(Content revision data)
■ ■ ■ ■ ■

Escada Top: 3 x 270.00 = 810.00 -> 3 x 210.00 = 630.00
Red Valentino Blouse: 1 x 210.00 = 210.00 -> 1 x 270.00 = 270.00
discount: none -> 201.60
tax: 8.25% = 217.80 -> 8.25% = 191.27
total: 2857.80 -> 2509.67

■ ■ ■ ■ ■

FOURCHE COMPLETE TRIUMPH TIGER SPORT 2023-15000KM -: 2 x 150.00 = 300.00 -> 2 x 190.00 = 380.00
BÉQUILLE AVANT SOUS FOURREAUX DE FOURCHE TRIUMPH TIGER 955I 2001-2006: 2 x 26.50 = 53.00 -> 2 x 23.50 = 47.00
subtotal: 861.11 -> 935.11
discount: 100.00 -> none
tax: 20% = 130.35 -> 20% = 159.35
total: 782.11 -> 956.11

■ ■ ■ ■ ■

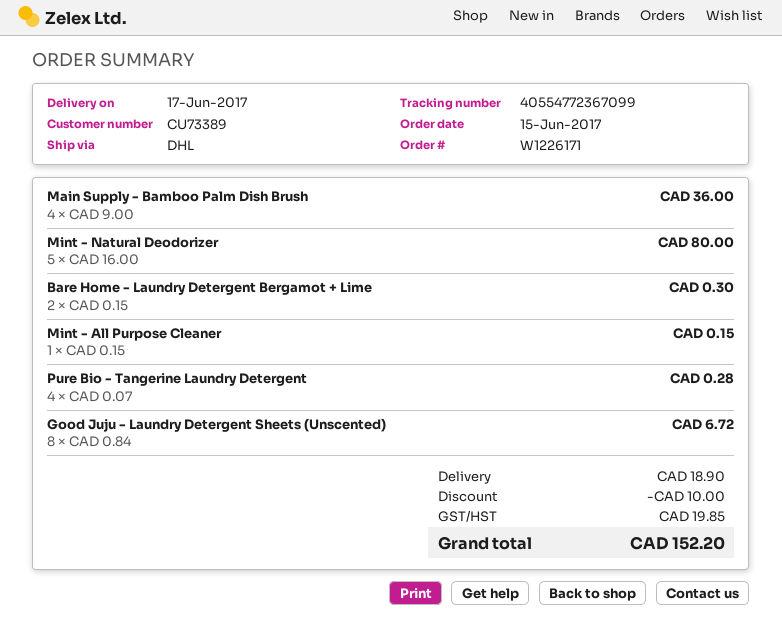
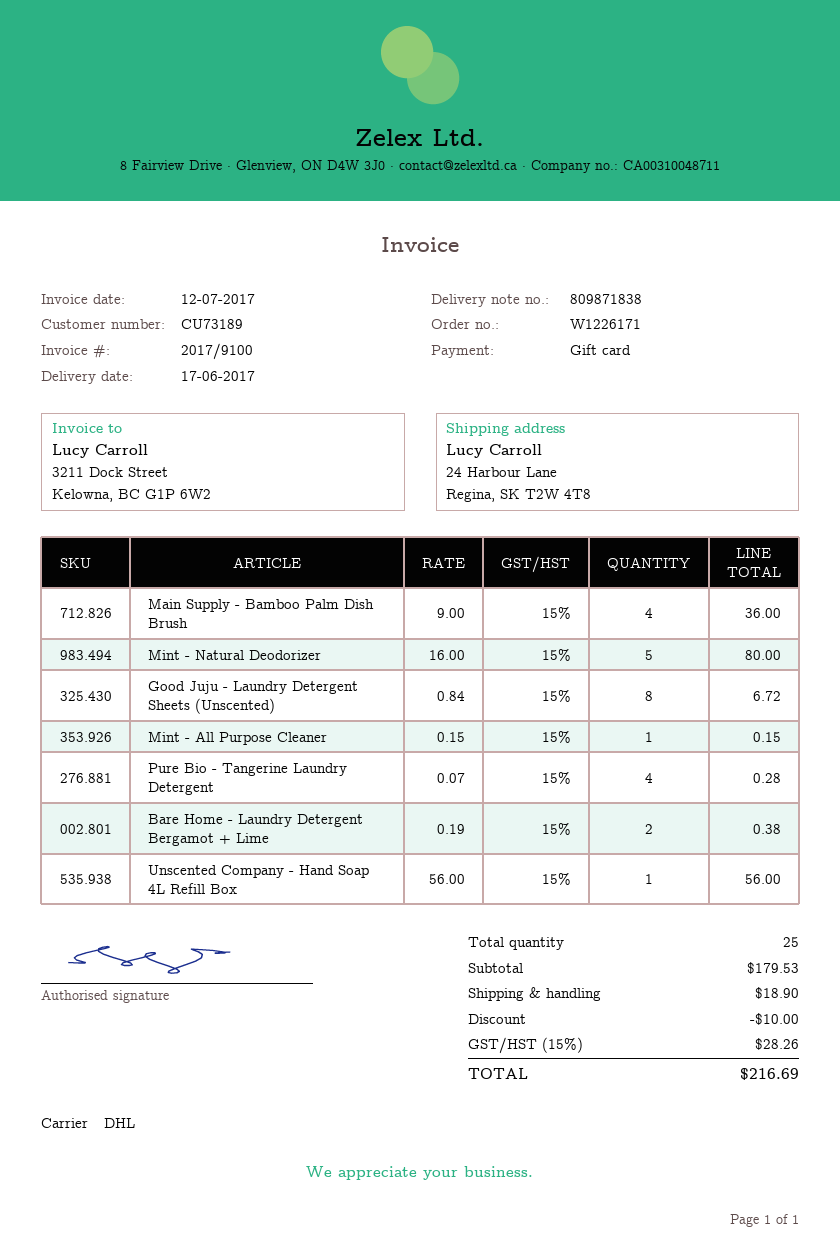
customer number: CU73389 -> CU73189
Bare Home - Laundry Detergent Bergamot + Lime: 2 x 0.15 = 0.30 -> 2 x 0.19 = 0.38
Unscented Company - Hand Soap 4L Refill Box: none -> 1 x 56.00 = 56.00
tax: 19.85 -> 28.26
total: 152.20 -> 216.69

■ ■ ■ ■ ■

A word-for-word copy of the lines above from the one with "Unscented Company - Hand" through the one with "total: 152.20 -> 216.69", inclusive, is the only output wanted.

* [RESPONSE]:
Unscented Company - Hand Soap 4L Refill Box: none -> 1 x 56.00 = 56.00
tax: 19.85 -> 28.26
total: 152.20 -> 216.69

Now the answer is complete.